И вот поди ж ты — этого она не видит, этого она не замечает: что по всем канонам он ей не пара… А она — ему. Что любой тонкий знаток человеческой психологии посоветовал бы им немедленно разойтись, не терзаться и не мучиться… Один раз отрезать… Короче — все то, что она мне сейчас советует. Такая аналогия почему-то ей не приходит в голову. Очень до этого трудно ей додуматься.

Впрочем, аналогия здесь, конечно, не полная. У нас ведь с Виктором дело не только в психологии — в поступках. Психологию люди в общем-то умеют обуздывать, укрощать. Если бы они этого не умели, никакие контакты между ними не были бы возможны. Вот и я единственно чего требую от Виктора — чтобы он умел укрощать свой характер, чтобы не давал ему волю. Отец-то все это прекрасно умеет…

…Ну все, хватит сантиментов! Пора и честь знать. Надо за дело браться.

В первую очередь, конечно, надо съездить в редакцию, попросить, чтобы они не печатали эту чертову анкету, выбросили бы ее в корзину. Правда, у них нет текста, Виктор им не оставил, но ведь эти газетчики народ ушлый, что-нибудь придумают, раз уж решили напечатать. В крайнем случае снова позвонят Виктору — он им продиктует. Там всего-то несколько вопросов. Ну, а дальше я знаю, что будет: придет мешок ответов, все это, конечно, свалят на Виктора (как же — энтузиаст; любое дело лучше поручать энтузиасту). А этот дурак и рад стараться — начнет копаться в этом мешке. Читать все подряд, делать выписки, сортировать ответы. (Другие бы — раз-раз, просмотрели бы все по диагонали, быстренько все перелопатили бы, а этот дотошнейшим образом копаться будет, над каждым словечком замирать.) Дальше пойдут встречи, разговоры с разными людьми — из тех, что прислали ответы, — переписка., Одним словом, на год хватит мороки, а то и больше… Время — коту под хвост. Через эти год—полтора опять он у разбитого корыта: по работе ничего путного не сделано, диссертация на нуле…

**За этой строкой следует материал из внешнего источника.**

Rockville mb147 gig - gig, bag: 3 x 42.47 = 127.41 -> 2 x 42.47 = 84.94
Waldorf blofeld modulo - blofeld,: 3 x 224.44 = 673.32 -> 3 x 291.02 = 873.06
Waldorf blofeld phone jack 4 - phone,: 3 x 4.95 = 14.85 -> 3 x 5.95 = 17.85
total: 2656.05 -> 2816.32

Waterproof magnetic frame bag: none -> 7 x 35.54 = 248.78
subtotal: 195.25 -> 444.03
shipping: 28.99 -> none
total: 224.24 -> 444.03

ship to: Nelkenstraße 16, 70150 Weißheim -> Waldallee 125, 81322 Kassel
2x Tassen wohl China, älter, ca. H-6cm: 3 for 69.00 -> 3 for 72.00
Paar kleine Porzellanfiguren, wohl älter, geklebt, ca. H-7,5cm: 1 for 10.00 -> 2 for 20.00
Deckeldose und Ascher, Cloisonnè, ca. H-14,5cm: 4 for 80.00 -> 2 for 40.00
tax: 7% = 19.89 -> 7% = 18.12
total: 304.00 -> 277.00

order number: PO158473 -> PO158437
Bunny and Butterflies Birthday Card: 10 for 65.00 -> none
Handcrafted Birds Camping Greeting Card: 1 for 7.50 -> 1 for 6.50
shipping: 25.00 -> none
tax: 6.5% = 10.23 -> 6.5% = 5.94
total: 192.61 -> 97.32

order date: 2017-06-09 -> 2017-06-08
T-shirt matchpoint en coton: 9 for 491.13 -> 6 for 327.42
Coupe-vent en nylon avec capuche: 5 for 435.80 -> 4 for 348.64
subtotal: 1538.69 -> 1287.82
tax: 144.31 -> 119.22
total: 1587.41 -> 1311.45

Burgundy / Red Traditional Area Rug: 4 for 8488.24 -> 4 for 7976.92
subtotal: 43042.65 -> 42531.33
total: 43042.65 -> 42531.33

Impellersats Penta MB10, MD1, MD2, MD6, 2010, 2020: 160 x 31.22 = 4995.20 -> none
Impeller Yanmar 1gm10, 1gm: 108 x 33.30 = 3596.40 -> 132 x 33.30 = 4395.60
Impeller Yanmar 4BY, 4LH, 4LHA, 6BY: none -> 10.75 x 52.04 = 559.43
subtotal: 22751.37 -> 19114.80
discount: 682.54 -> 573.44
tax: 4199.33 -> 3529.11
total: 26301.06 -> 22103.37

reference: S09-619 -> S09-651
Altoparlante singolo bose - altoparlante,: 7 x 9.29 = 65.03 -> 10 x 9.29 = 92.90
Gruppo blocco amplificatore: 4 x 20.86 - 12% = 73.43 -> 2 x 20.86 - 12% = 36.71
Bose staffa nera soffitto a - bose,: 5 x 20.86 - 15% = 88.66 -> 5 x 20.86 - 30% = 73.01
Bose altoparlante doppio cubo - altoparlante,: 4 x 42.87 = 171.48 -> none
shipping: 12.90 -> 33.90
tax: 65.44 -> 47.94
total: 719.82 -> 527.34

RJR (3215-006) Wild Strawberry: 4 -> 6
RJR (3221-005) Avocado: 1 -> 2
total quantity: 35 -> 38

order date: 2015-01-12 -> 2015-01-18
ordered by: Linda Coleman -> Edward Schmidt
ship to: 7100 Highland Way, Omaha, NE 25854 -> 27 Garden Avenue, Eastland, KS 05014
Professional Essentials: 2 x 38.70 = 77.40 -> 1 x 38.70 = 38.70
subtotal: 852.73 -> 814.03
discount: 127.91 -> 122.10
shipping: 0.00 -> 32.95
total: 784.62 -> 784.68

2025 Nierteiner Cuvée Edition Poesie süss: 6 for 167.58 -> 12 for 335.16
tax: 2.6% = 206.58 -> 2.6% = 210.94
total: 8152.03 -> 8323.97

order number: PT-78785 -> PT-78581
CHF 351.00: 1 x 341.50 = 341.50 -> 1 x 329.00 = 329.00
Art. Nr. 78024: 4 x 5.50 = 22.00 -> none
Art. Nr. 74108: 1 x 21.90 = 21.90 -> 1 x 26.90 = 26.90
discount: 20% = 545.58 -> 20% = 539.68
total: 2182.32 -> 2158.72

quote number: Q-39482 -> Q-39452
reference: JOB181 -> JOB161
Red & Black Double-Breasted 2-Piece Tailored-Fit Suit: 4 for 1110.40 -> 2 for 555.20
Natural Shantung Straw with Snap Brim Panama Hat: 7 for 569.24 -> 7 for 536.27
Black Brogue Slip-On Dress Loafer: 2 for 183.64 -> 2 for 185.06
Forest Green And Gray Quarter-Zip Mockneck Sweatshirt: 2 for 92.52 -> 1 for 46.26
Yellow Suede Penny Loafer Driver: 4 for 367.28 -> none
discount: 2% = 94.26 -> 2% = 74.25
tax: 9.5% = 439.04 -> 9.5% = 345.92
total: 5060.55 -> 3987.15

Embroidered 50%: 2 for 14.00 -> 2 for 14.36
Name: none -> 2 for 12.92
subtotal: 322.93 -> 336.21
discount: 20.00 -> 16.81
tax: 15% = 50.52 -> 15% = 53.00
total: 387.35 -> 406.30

Нет, этого ни в коем случае нельзя допустить! В лепешку расшибусь — не допущу. Пойду, повалюсь в ноги тому, от кого это зависит. Ну что им эта анкета? Что, им ее заменить нечем? Да у них там десятки вариантов — они завалены материалами. Сколько людей напечататься мечтает! Да только свистни, брось клич — завалят всякими анкетами, письмами, заметками. Печатайте на здоровье. Только эту анкету не печатайте. Ну, зачем вам она?!

* * *

Я вошла в кабинет Рыбникова. Как-то дверь у меня вырвалась, распахнулась, ударилась о какой-то шкаф, стоящий в коридоре. Никак я с ней совладать не могла. Волновалась жутко. Хозяин кабинета подскочил, помог. Пригласил садиться.